### The task:
Return every line from the records below with the string "code".

(Data entries)
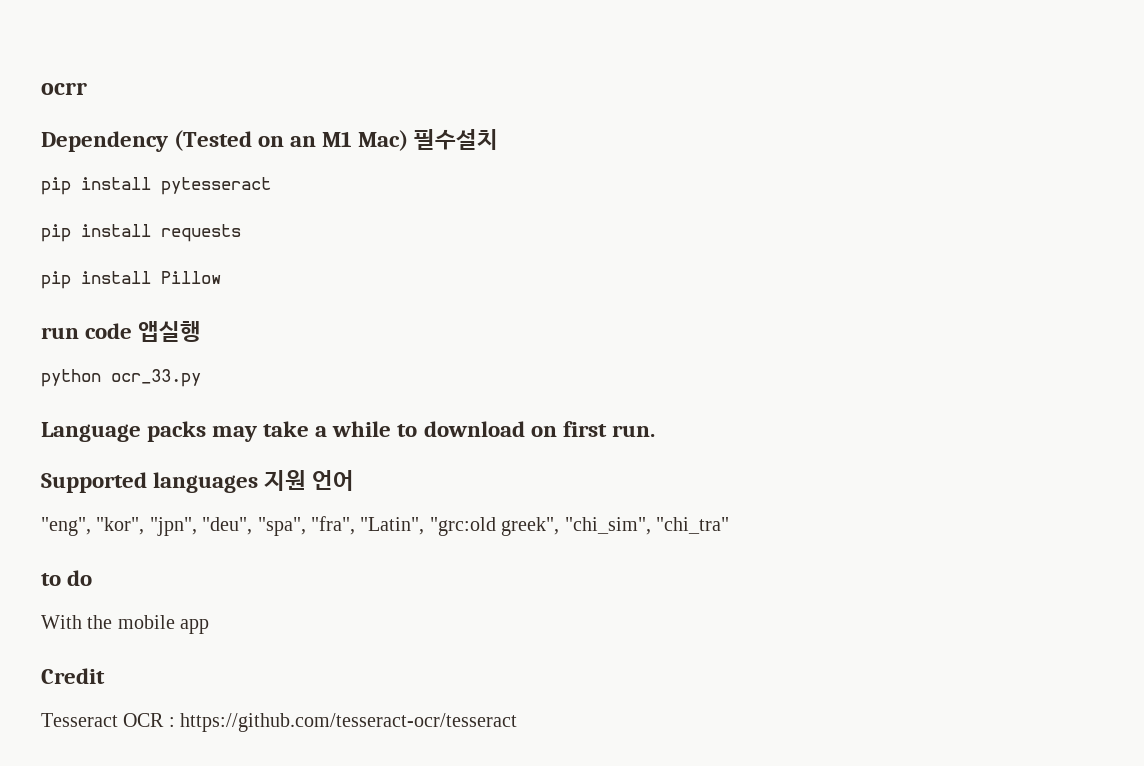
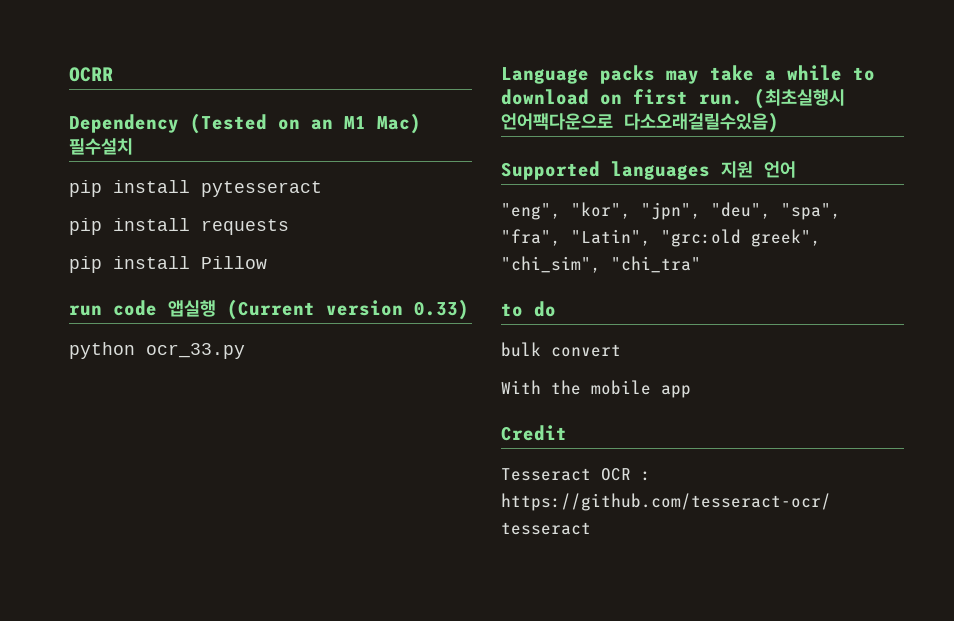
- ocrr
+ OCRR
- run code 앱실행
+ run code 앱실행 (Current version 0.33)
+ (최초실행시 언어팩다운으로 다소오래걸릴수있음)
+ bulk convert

### Answer:
- run code 앱실행
+ run code 앱실행 (Current version 0.33)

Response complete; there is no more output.